(780f) A Generic Approach of Hybrid Membrane / Condensation Process : Potentialities and Limitations | AIChE

(780f) A Generic Approach of Hybrid Membrane / Condensation Process : Potentialities and Limitations

Authors 

Belaissaoui, B. - Presenter, Laboratoire Réaction et Génie des Procédés LRGP- CNRS, Université de Lorraine
Favre, E., Laboratoire Réaction et Génie des Procédés LRGP- CNRS, Université de Lorraine



In numerous industrial applications, gaseous streams containing an inert gas and a condensable compound have to be treated by a separation process. A direct condensation strategy is often applied for that purpose, but it requires in certain cases a cryogenic operation (e.g. a liquid nitrogen cold box), typically when the target condensor temperature is lower than –30 C. This situation occurs for low boiling compounds and/or when a low residual concentration of the condensable compound is necessary. In that event, an alternative approach based on hybrid membrane condensation process can be proposed: the principle consists to achieve a pre-concentration of the condensable compound by membrane separation (vapor permeation), in order to enable condensation to occur on the permeate side of the membrane at a higher temperature. This concept has been already succesfully applied for Volatile Organic Compounds (VOC’s) recovery from air [1-4], where increasingly stringent regulatory requirements make recovery of VOC’s of utmost importance. Nevertheless, the hybrid membrane condensation concept could possibly be of interest for other industrial applications such as drying of natural gas, hydrocarbon removal from hydrogen purification, ammonia recovery or carbon post combustion capture [5].

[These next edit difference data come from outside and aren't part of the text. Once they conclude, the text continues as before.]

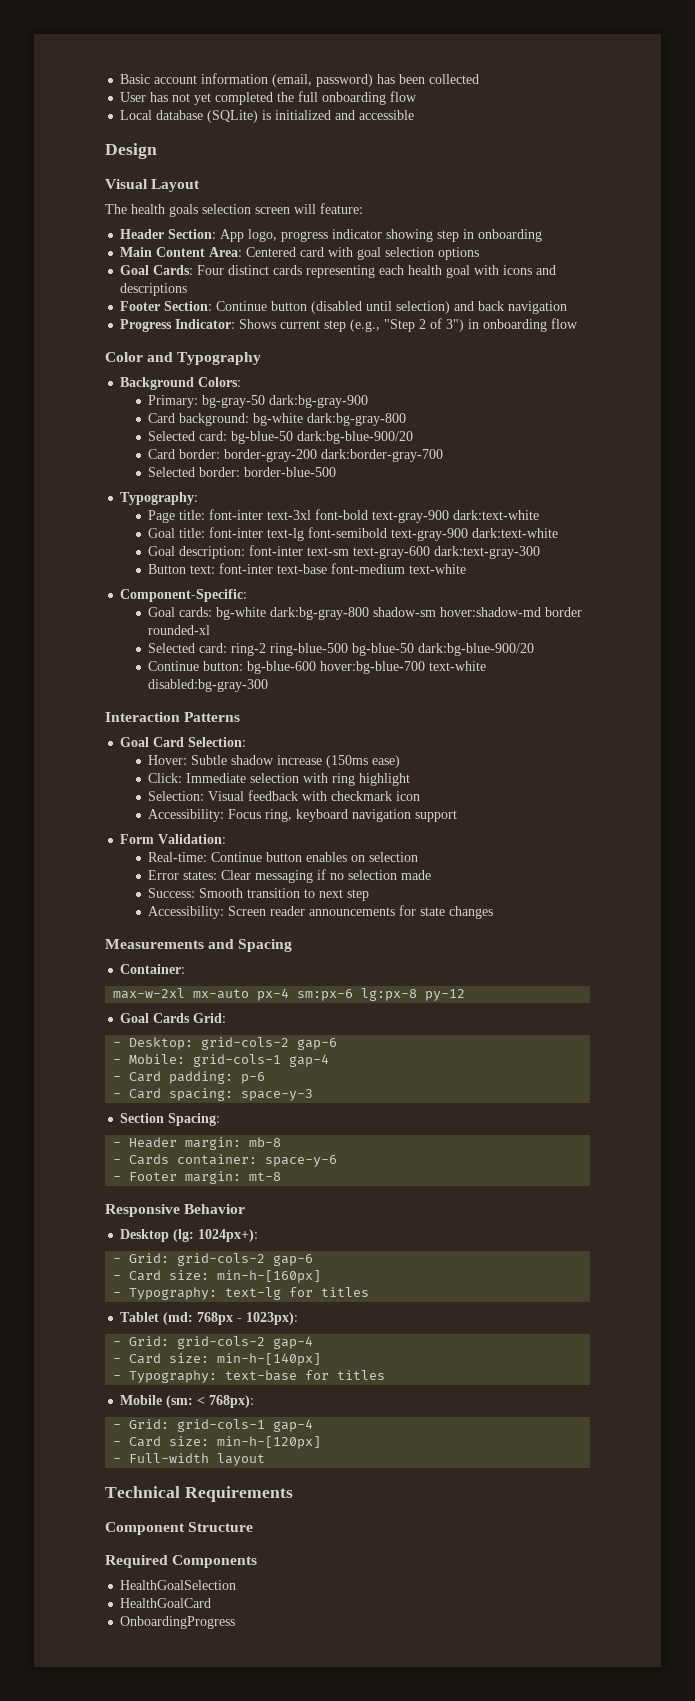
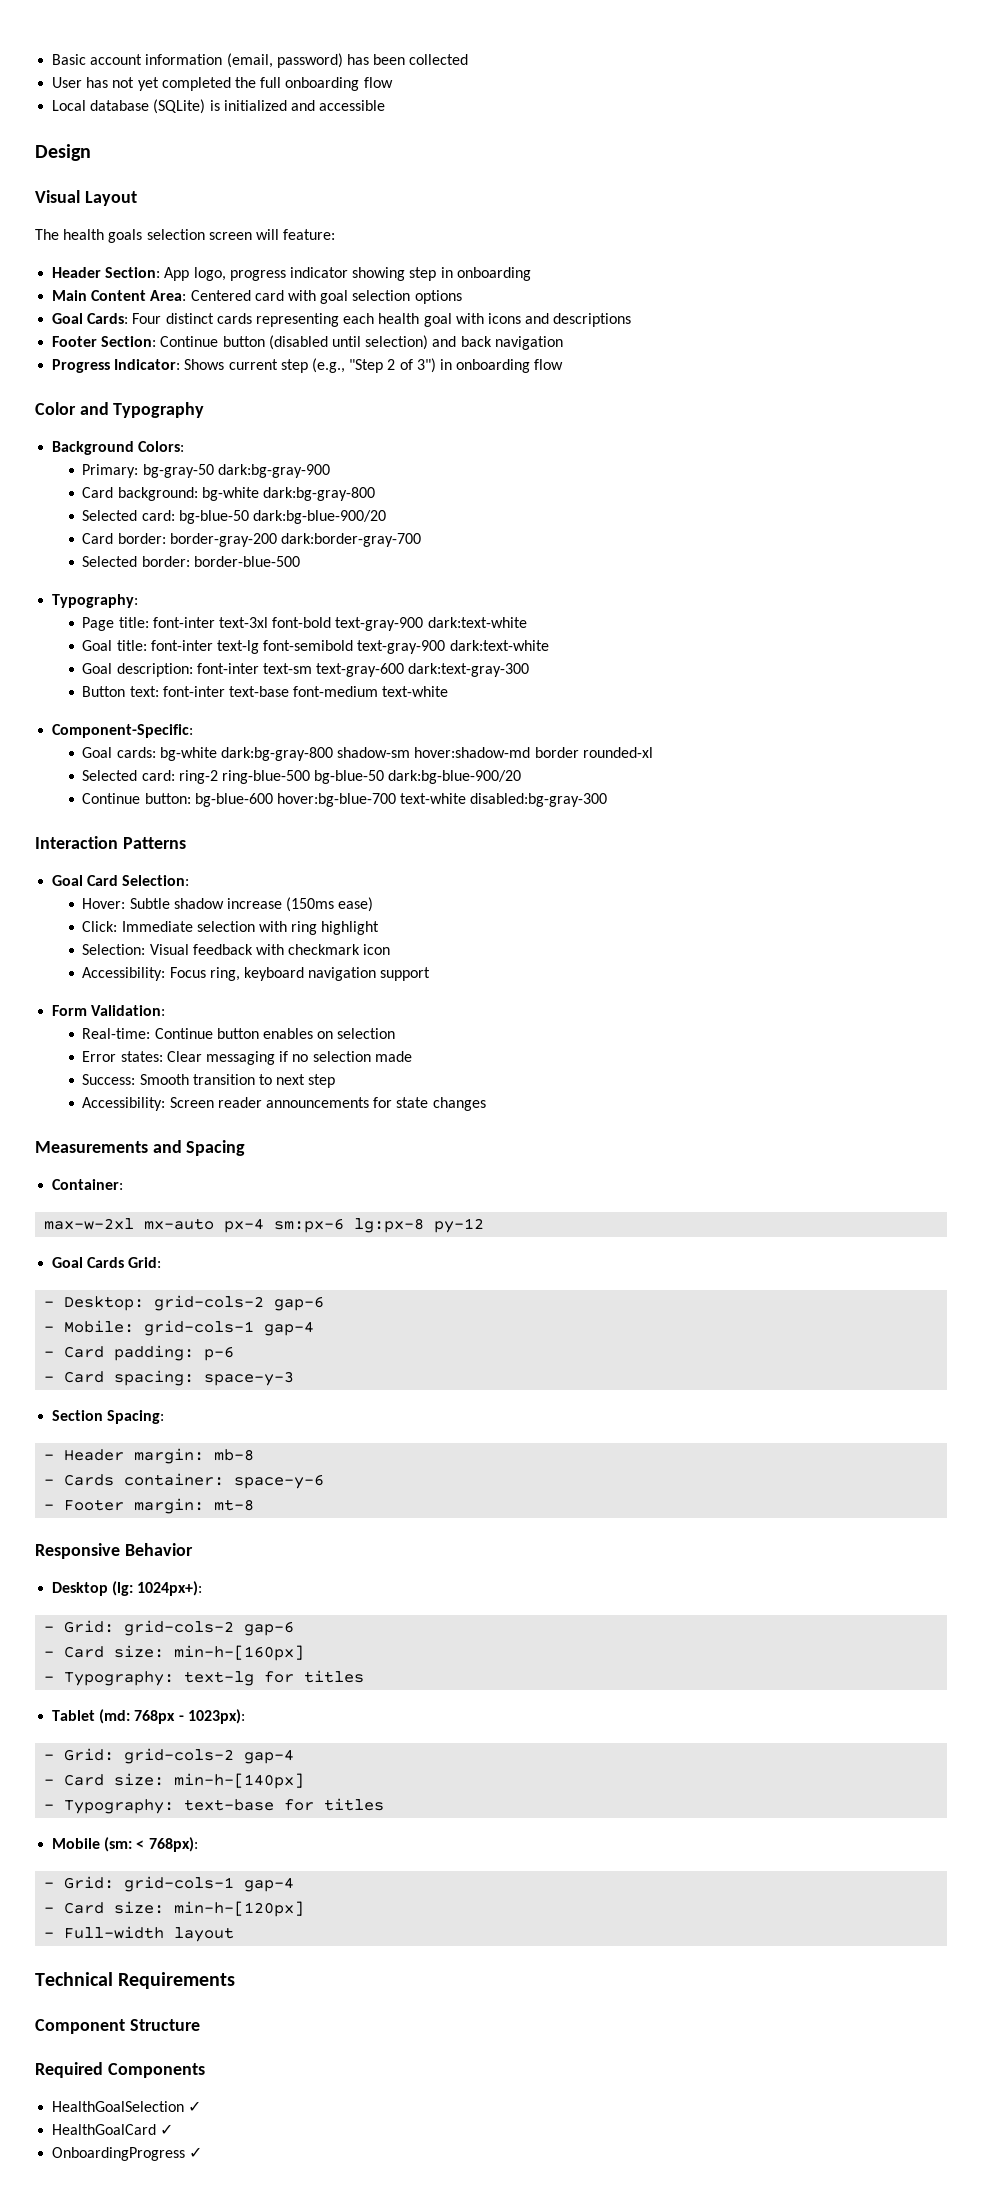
- HealthGoalSelection
+ HealthGoalSelection ✓
- HealthGoalCard
+ HealthGoalCard ✓
- OnboardingProgress
+ OnboardingProgress ✓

In this study, a generic approach of a hybrid membrane/condensation process has been developped and will be compared to a direct condensation strategy, taken as the baseline. It will be shown that, based on only two key parameters, namely the condensable compound solubility parameter and the membrane selectivity, the potential interest of the hybrid approach can be rapidly evaluated. The Hildebrand solubility parameter includes indeed the cohesive energy of the condensable compound and its molar volume; this property can be related to the condensation temperature, the heat of condensation or the solubility of a compound in an elastomeric membrane.

A large range of solubility parameter data, covering gases (CO2, NH3), VOC’s (hexane, dicholoroethane, acetone or vinyle chloride) and water has been investigated through a series of simulations of the hybrid process. The influence of different membrane process parameters, e.g., recovery ratio, pressure ratio, stage cut has been carried out. The condensation temperature has been evaluated for each set of conditions and each compound, and, from this, the corresponding overall energy requirement of the process is estimated.

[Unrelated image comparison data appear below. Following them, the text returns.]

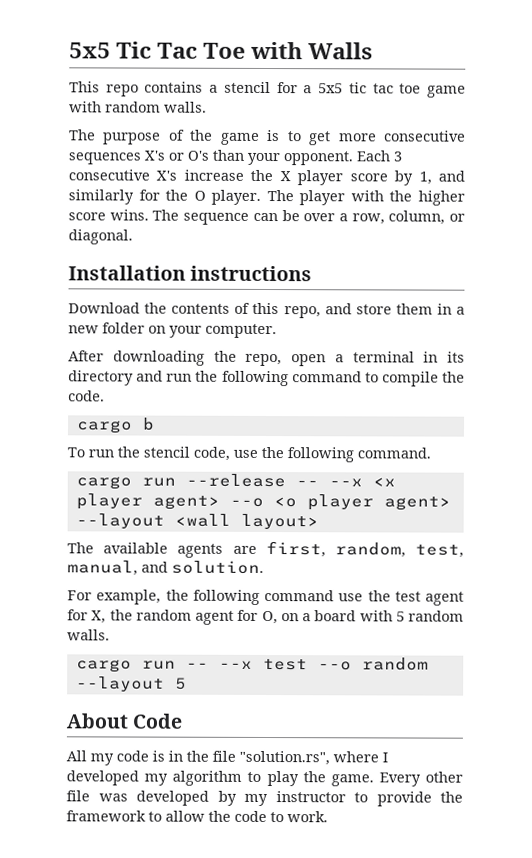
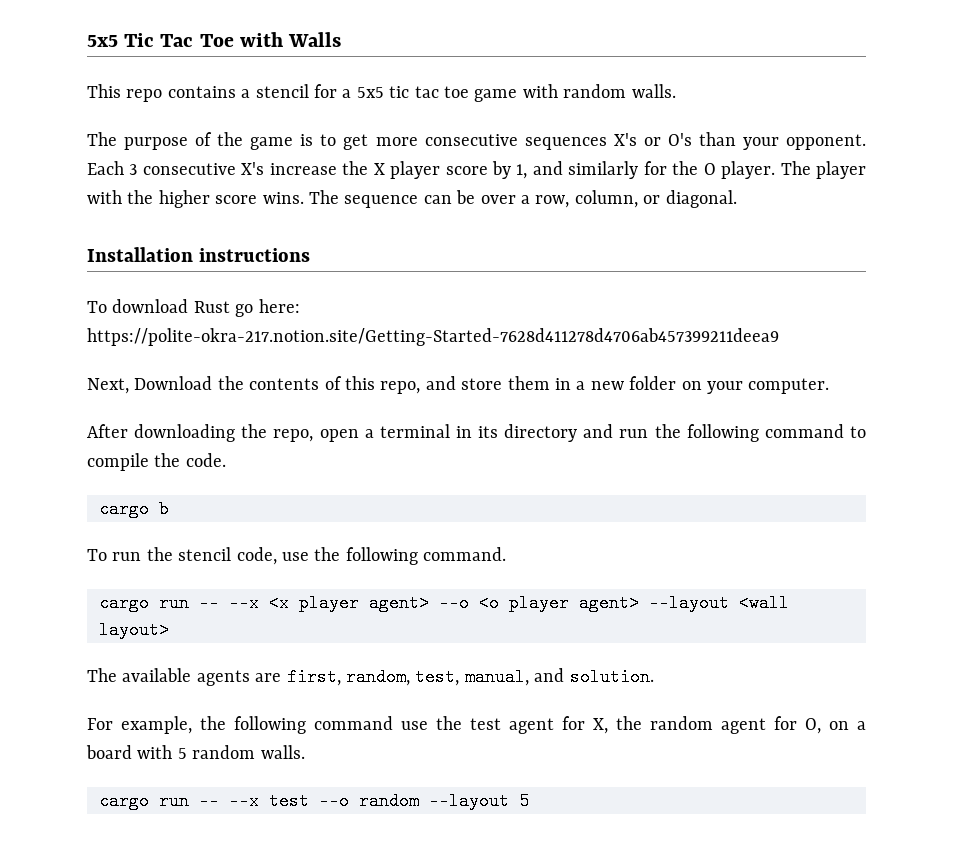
- Download the contents of this repo, and store them in a new folder on your computer.
+ To download Rust go here: https://polite-okra-217.notion.site/Getting-Started-7628d411278d4706ab457399211deea9
+ Next, Download the contents of this repo, and store them in a new folder on your computer.
- cargo run --release -- --x <x player agent> --o <o player agent> --layout <wall layout>
+ cargo run -- --x <x player agent> --o <o player agent> --layout <wall layout>
- About Code
- All my code is in the file "solution.rs", where I developed my algorithm to play the game. Every other file was developed by my instructor to provide the framework to allow the code to work.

As a major outcome of this study, a generic process selection map will be presented. Based on the solubility parameter and membrane selectivity, the potentiality of the hybrid membrane/condensation process to achieve attractive performances comparing to the standalone condensation process is analysed. Heuristic rules and recommandations leading to an increased energy efficiency of the hybrid membrane condensation process covering diffrents solvent/inert/membrane systems will finally be proposed.

References

[1] Richard W. Baker, Noriaki Yoshioka, Judith M. Mohr, Amy J. Khan, Separation of organic vapors from air, Journal of Membrane Science, Volume 31, Issues 2–3, May 1987, Pages 259-271.

[2] H. Paul, C. Philipsen, F.J. Gerner, H. Strathmann, Removal of organic vapors from air by selective membrane permeation, Journal of Membrane Science, Volume 36, 1988, Pages 363-372.

[3] K. Kimmerle, C.M. Bell, W. Gudernatsch, H. Chmiel, Solvent recovery from air, Journal of Membrane Science, Volume 36, 1988, Pages 477-488.

[4] M. Leemann, G. Eigenberger, H. Strathmann, Vapour permeation for the recovery of organic solvents from waste air streams: separation capacities and process optimization,  Journal of Membrane Science, Volume 113, Issue 2, 15 May 1996, Pages 313-322.

[5] B. Belaissaoui, D. Willson, E. Favre, Membrane gas separations and post-combustion carbon dioxide capture: Parametric sensitivity and process integration strategies, Chemical Engineering Journal 211–212 (2012) 122–132.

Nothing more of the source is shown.